Your instructions. Return the data below exactly, minus the pictures.

Provided entries.
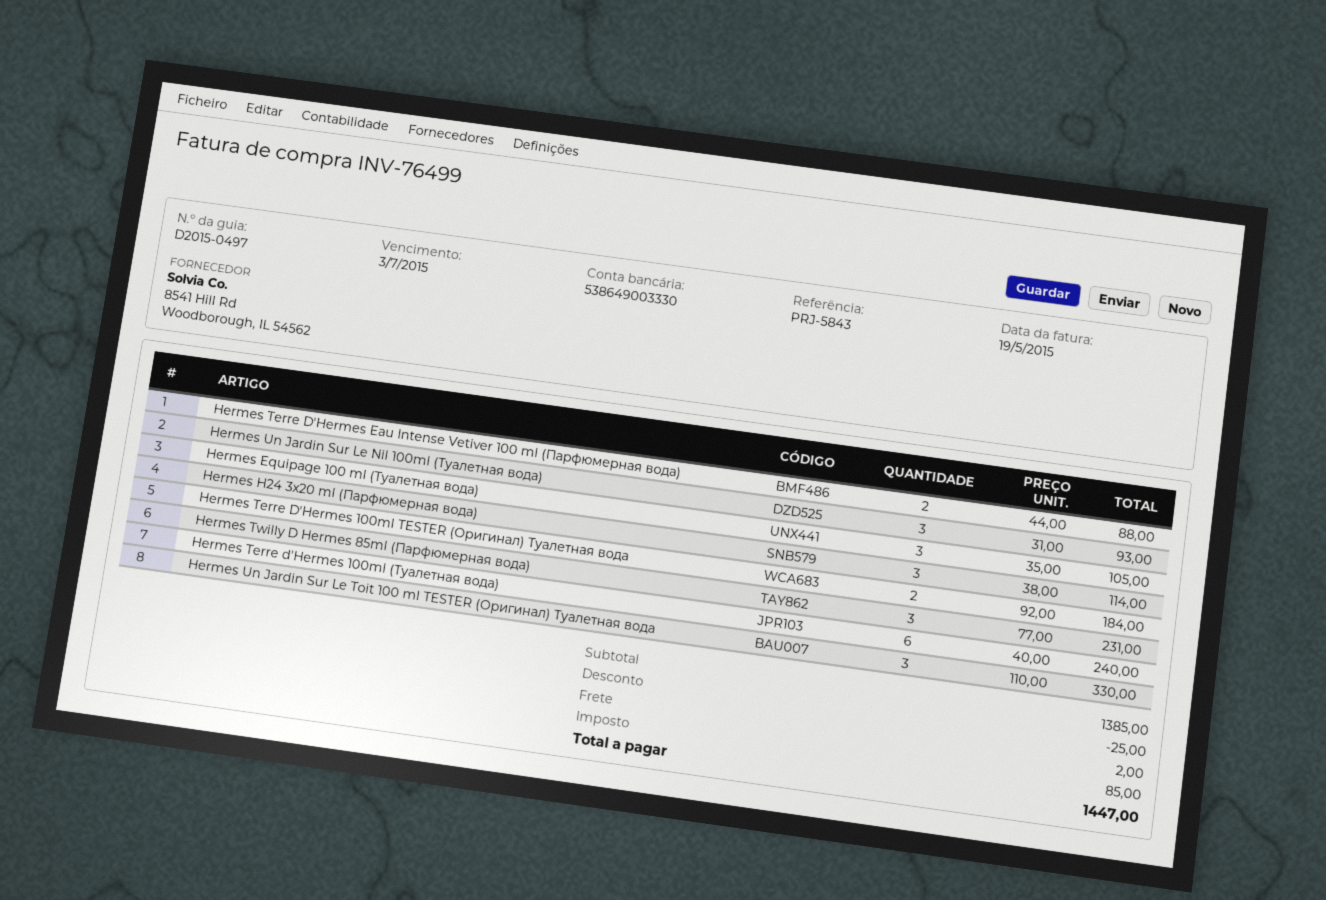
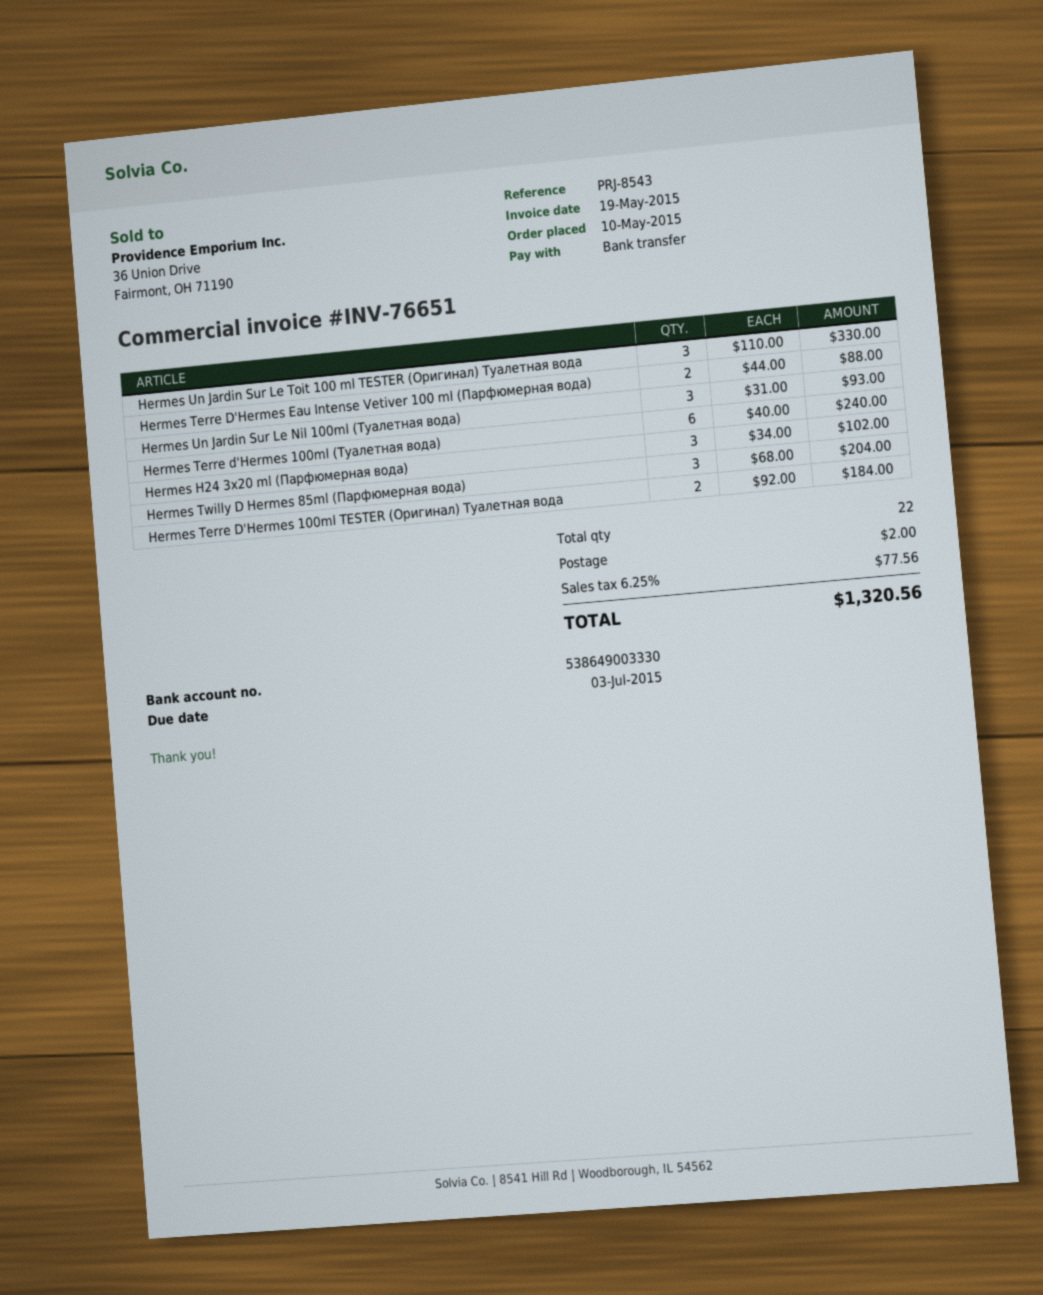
invoice number: INV-76499 -> INV-76651
reference: PRJ-5843 -> PRJ-8543
Hermes Equipage 100 ml (Туалетная вода): 3 x 35.00 = 105.00 -> none
Hermes H24 3х20 ml (Парфюмерная вода): 3 x 38.00 = 114.00 -> 3 x 34.00 = 102.00
Hermes Twilly D Hermes 85ml (Парфюмерная вода): 3 x 77.00 = 231.00 -> 3 x 68.00 = 204.00
discount: 25.00 -> none
tax: 85.00 -> 77.56
total: 1447.00 -> 1320.56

Answer space.
invoice number: INV-76499 -> INV-76651
reference: PRJ-5843 -> PRJ-8543
Hermes Equipage 100 ml (Туалетная вода): 3 x 35.00 = 105.00 -> none
Hermes H24 3х20 ml (Парфюмерная вода): 3 x 38.00 = 114.00 -> 3 x 34.00 = 102.00
Hermes Twilly D Hermes 85ml (Парфюмерная вода): 3 x 77.00 = 231.00 -> 3 x 68.00 = 204.00
discount: 25.00 -> none
tax: 85.00 -> 77.56
total: 1447.00 -> 1320.56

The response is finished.